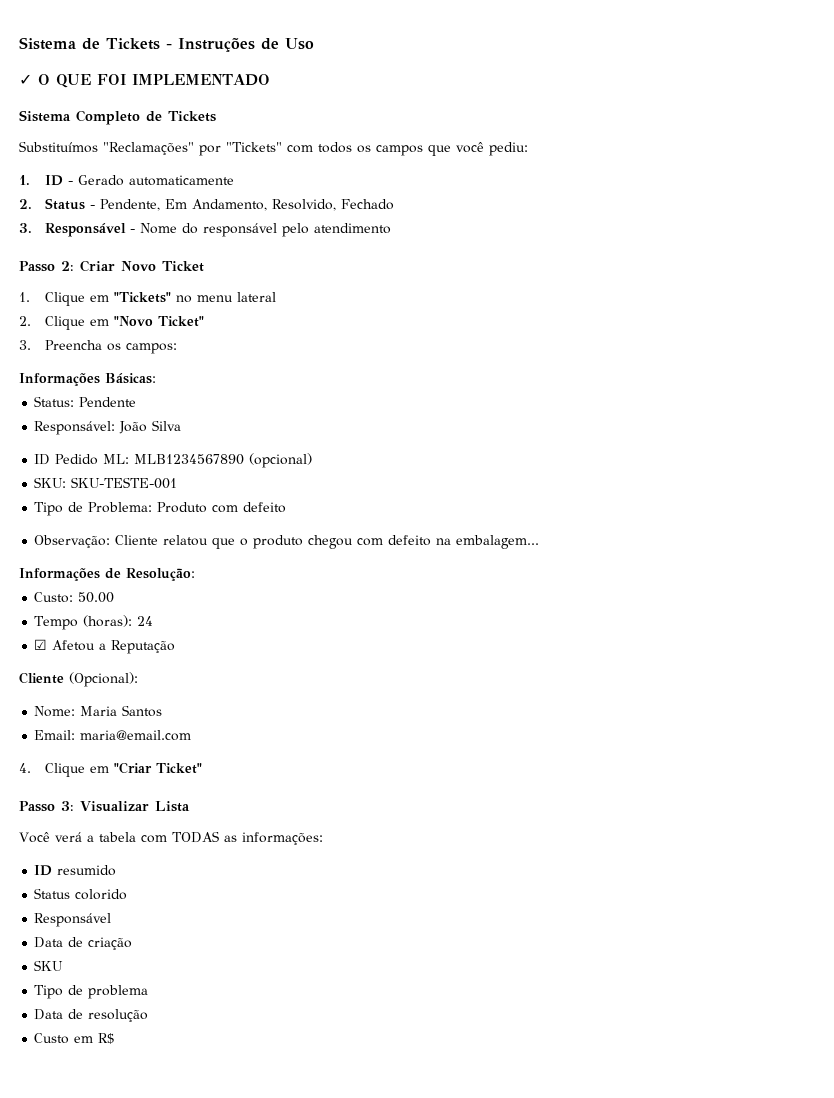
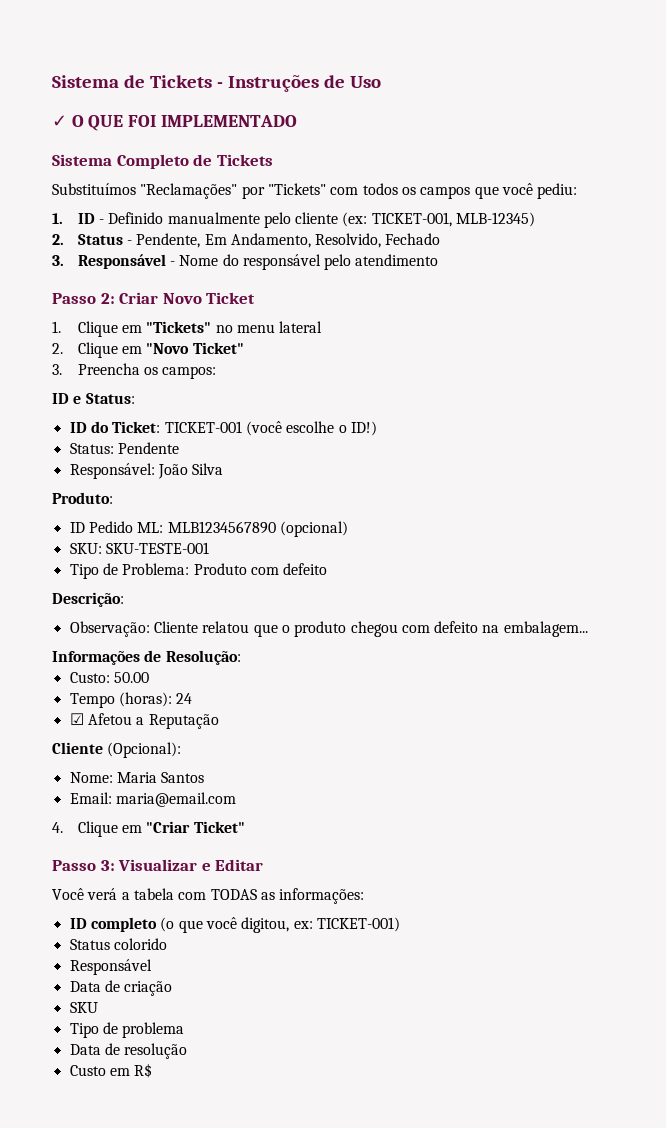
- 1. ID - Gerado automaticamente
+ 1. ID - Definido manualmente pelo cliente (ex: TICKET-001, MLB-12345)
- Informações Básicas:
+ ID e Status:
+ ID do Ticket: TICKET-001 (você escolhe o ID!)
+ Produto:
+ Descrição:
- Passo 3: Visualizar Lista
+ Passo 3: Visualizar e Editar
- ID resumido
+ ID completo (o que você digitou, ex: TICKET-001)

What you need to do =>
Reproduce all of the entries word for word, skipping any pictures they hold.

Answer section =>
- 1. ID - Gerado automaticamente
+ 1. ID - Definido manualmente pelo cliente (ex: TICKET-001, MLB-12345)
- Informações Básicas:
+ ID e Status:
+ ID do Ticket: TICKET-001 (você escolhe o ID!)
+ Produto:
+ Descrição:
- Passo 3: Visualizar Lista
+ Passo 3: Visualizar e Editar
- ID resumido
+ ID completo (o que você digitou, ex: TICKET-001)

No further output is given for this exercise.